[PATCH net-next v2 0/3] net: macb: candidate fixes for silent TX stall on BCM2712/RP1

Lukasz Raczylo lukasz at raczylo.com
Thu May 14 14:54:56 PDT 2026


Hi netdev, Théo, Andrea, linux-rpi,

v2 of the silent TX stall series.  The v1 RFC sits at:

  https://lore.kernel.org/netdev/cover.1777064117.git.lukasz@raczylo.com/T/

Reframing first.  The v1 cover claimed "zero events post-patch";
that was true at the user-space watchdog visibility level only.
A dmesg sweep prompted by Andrea's review -- with patch 3's warn
made unconditional, per his ask -- revealed kernel-level evidence
that patches 1 and 2 are partial at best.  Patch 3 is empirically
the load-bearing fix on this platform: it caught and recovered a
real lost-TCOMP stall on pi-data-02 at 2026-05-05T13:24:09Z
(queue 0, tail=259564431 head=259564433 after ~260M TX, HW
ETHS tx_frames counter advancing through the event while driver
tx_tail did not) without user-space involvement.

So the v2 narrative reads:

  * Patch 1 (PCIe posted-write flush) and patch 2 (PCIe read
    barrier before descriptor check) close two specific
    candidate races in the TSTART / TX_USED paths.  Plausible
    and well-motivated, but I cannot prove either fires in
    isolation on this hardware -- my 1 Hz trace shows TX
    freezes, not which mechanism caused them.

  * Patch 3 (TX stall watchdog) is the safety net that
    empirically does the recovery work.  13 days of production
    runtime on 24 nodes since 2026-05-02 in the same form
    (anchored against the rpi-6.18.y vendor fork, in
    raspberrypi/linux#7340 -- merged 2026-05-08 after review
    feedback from pelwell that this v2 incorporates).

The v1 cover's "zero stalls in 95 node-hours of post-patch
uptime" framing was misleading.  Apologies for that.

## What changed in v2

Patch 1 (PCIe posted-write flush after TSTART doorbell):
  * Gates the readback behind a new MACB_CAPS_PCIE_POSTED_WRITES
    capability, set only on raspberrypi_rp1_config.  v1
    applied the readback to every macb variant; SoC-integrated
    parts (Atmel, Microchip, SiFive, Xilinx) have no posted-write
    fabric and were paying the readback latency for no benefit.
  * Commit message notes that the readback also flushes the
    preceding macb_tx_lpi_wake() NCR write on the same path --
    not just TSTART -- since it functions as a PCIe read barrier
    for all prior posted writes by the same requester.
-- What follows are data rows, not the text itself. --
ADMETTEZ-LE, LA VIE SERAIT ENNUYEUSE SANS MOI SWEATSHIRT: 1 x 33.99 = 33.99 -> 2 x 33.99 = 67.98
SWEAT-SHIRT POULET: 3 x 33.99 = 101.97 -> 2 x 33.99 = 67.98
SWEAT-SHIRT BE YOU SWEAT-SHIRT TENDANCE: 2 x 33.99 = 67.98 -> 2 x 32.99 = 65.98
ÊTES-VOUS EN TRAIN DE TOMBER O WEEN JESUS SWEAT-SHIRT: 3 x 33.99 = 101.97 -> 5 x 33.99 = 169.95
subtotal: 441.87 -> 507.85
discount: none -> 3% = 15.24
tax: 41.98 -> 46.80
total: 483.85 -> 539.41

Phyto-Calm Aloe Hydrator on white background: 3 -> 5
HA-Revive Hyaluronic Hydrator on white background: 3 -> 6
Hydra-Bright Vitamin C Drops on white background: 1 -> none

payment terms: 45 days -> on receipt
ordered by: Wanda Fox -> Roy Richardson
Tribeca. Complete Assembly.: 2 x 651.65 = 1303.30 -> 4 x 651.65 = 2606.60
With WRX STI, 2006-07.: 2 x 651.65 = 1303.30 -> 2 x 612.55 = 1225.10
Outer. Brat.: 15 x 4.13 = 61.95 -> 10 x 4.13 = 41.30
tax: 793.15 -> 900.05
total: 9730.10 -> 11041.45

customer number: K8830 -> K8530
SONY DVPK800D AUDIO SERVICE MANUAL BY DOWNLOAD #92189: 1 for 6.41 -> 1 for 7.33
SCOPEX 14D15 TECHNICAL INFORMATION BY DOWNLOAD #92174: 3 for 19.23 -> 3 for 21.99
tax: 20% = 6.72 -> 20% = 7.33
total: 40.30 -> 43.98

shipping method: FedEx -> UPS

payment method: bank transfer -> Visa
Patch 2 (PCIe read barrier before TX completion descriptor check):
  * Dropped the ISR read.  v1 read ISR in macb_tx_poll() with
    `queue_readl(queue, ISR) & MACB_BIT(TCOMP)`; that's
    destructive on RP1 silicon (MACB_CAPS_ISR_CLEAR_ON_WRITE
    is not set on raspberrypi_rp1_config; the existing handler
    assumes read-clear semantics and processes every bit
    returned from queue_readl(queue, ISR) in one pass).  v1's
    masked-and-discarded read silently consumed any other bit
    set in ISR at that instant -- RCOMP being the worst case
    (RX completion never scheduled until the line re-asserts).
  * v2 substitutes `(void)queue_readl(queue, IMR)` -- IMR is
    the read-only interrupt mask mirror, no side effects, still
    flushes prior peripheral DMA writes via PCIe completion
    ordering.  Loses the "directly sample latched TCOMP" half
    of v1's claim; keeps the PCIe-barrier half, which is the
    half that addresses the documented race in the existing
    macb_tx_complete_pending() rmb() comment.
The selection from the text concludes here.